* SUPPLIED RECORDS *
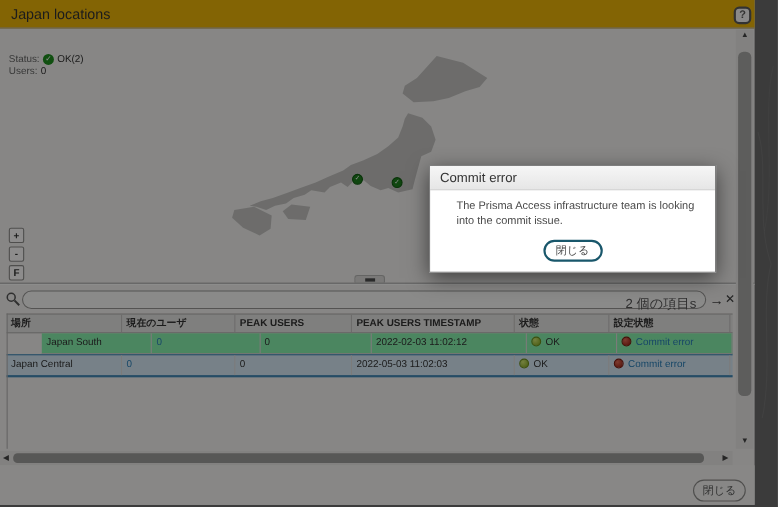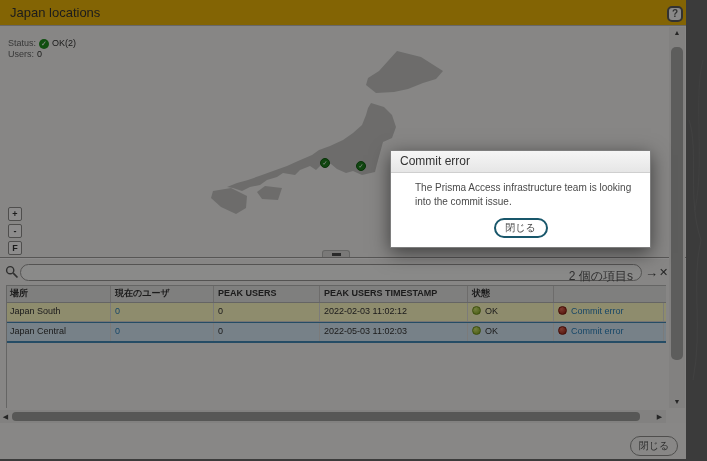--- a/index.html
+++ b/index.html
@@ -10,21 +10,21 @@
   
   .panel { position:absolute; left:0; top:0; width:686px; height:459px; background:#f0efed; }
   .titlebar { position:absolute; left:0; top:0; width:686px; height:26px; background:#eab308;
               border-bottom:1px solid #b9b8b6; }
   .titlebar .title { position:absolute; left:10px; top:0; line-height:26px; font-size:13px; color:#333; }
   .help-btn { position:absolute; left:667px; top:6px; width:16px; height:16px; border:2px solid #5a5a5a;
               border-radius:5px; color:#5a5a5a; font-size:10px; font-weight:bold; text-align:center;
               line-height:12px; cursor:pointer; background:#f6f5f4; }
 
   
-  .status-block { position:absolute; left:8px; top:38px; font-size:9px; color:#666; line-height:11px; }
+  .status-block { position:absolute; left:8px; top:48px; font-size:9px; color:#666; line-height:11px; }
   .status-row { display:flex; align-items:center; gap:3px; }
   .dark { color:#333; }
   .check-badge { display:inline-block; width:10px; height:10px; border-radius:50%;
                  background:#1e8d1e; color:#fff; font-size:7px; line-height:10px; text-align:center; }
 
   
   .map-svg { position:absolute; left:0; top:27px; width:686px; height:223px; }
   .marker { position:absolute; width:10px; height:10px; border-radius:50%; background:#1e7d1e;
             border:1px solid #0f5c0f; color:#fff; font-size:6px; line-height:8px; text-align:center; cursor:pointer; }
   .zoom-btn { position:absolute; left:8px; width:14px; height:14px; background:#fbfaf9; border:1px solid #8d8c8a;
@@ -47,21 +47,21 @@
   .filter-clear { position:absolute; left:659px; top:2px; font-size:11px; color:#444; cursor:pointer; line-height:17px; }
 
   
   .tbl { position:absolute; left:6px; top:285px; width:660px; font-size:9px; color:#333; }
   .tbl-row { display:flex; }
   .tbl-head { background:#e3e2e0; border-top:1px solid #b5b4b2; border-bottom:1px solid #b5b4b2; font-weight:bold; }
   .tbl-head .cell { height:16px; line-height:15px; border-right:1px solid #c2c1bf; }
   .cell { padding:0 4px; overflow:hidden; white-space:nowrap; }
   .c0{width:105px;} .c1{width:103px;} .c2{width:106px;} .c3{width:148px;} .c4{width:86px;} .c5{width:110px; border-right:none;}
   .tbl-body .cell { height:18px; line-height:17px; border-right:1px solid #dcdbd9; }
-  .row-plain { background:#fef9c3; border-bottom:1px solid #d2d1cf; cursor:pointer; }
+  .row-plain { background:#86efac; border-bottom:1px solid #d2d1cf; cursor:pointer;margin-left:32px; }
   .row-selected { background:#d5e7f3; border-top:1px solid #4288b5; border-bottom:2px solid #4288b5; cursor:pointer; }
   .link { color:#2b7fb8; cursor:pointer; text-decoration:none; }
   .dot { display:inline-block; width:9px; height:9px; border-radius:50%; vertical-align:-1px; margin-right:4px; }
   .dot-ok { background:radial-gradient(circle at 35% 30%, #cfe470, #7da01d); border:1px solid #6c8c18; }
   .dot-err { background:radial-gradient(circle at 35% 30%, #e06a55, #8f1d10); border:1px solid #7d190d; }
   .tbl-left-border { position:absolute; left:6px; top:285px; width:1px; height:123px; background:#b5b4b2; }
 
   
   .vscroll { position:absolute; left:669px; top:27px; width:16px; height:381px; background:#e8e7e5; }
   .vscroll .arr { position:absolute; left:0; width:16px; height:12px; font-size:7px; color:#444; text-align:center; line-height:12px; cursor:pointer; }
@@ -153,20 +153,21 @@
       <span class="filter-clear">✕</span>
     </div>
 
     <div class="tbl">
       <div class="tbl-row tbl-head">
         <div class="cell c0">場所</div>
         <div class="cell c1">現在のユーザ</div>
         <div class="cell c2">PEAK USERS</div>
         <div class="cell c3">PEAK USERS TIMESTAMP</div>
         <div class="cell c4">状態</div>
+        <div class="cell c5">設定状態</div>
       </div>
       <div class="tbl-body">
         <div class="tbl-row row-plain">
           <div class="cell c0">Japan South</div>
           <div class="cell c1"><span class="link">0</span></div>
           <div class="cell c2">0</div>
           <div class="cell c3">2022-02-03 11:02:12</div>
           <div class="cell c4"><span class="dot dot-ok"></span><span>OK</span></div>
           <div class="cell c5"><span class="dot dot-err"></span><span class="link">Commit error</span></div>
         </div>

* WORK ORDER *
Only lines go in the copy, not pictures. Transcribe exactly from the start of the listing through the line containing "background:#1e8d1e; color:#fff; font-size:7px;".

* RESPONSE BOX *
--- a/index.html
+++ b/index.html
@@ -10,21 +10,21 @@
   
   .panel { position:absolute; left:0; top:0; width:686px; height:459px; background:#f0efed; }
   .titlebar { position:absolute; left:0; top:0; width:686px; height:26px; background:#eab308;
               border-bottom:1px solid #b9b8b6; }
   .titlebar .title { position:absolute; left:10px; top:0; line-height:26px; font-size:13px; color:#333; }
   .help-btn { position:absolute; left:667px; top:6px; width:16px; height:16px; border:2px solid #5a5a5a;
               border-radius:5px; color:#5a5a5a; font-size:10px; font-weight:bold; text-align:center;
               line-height:12px; cursor:pointer; background:#f6f5f4; }
 
   
-  .status-block { position:absolute; left:8px; top:38px; font-size:9px; color:#666; line-height:11px; }
+  .status-block { position:absolute; left:8px; top:48px; font-size:9px; color:#666; line-height:11px; }
   .status-row { display:flex; align-items:center; gap:3px; }
   .dark { color:#333; }
   .check-badge { display:inline-block; width:10px; height:10px; border-radius:50%;
                  background:#1e8d1e; color:#fff; font-size:7px; line-height:10px; text-align:center; }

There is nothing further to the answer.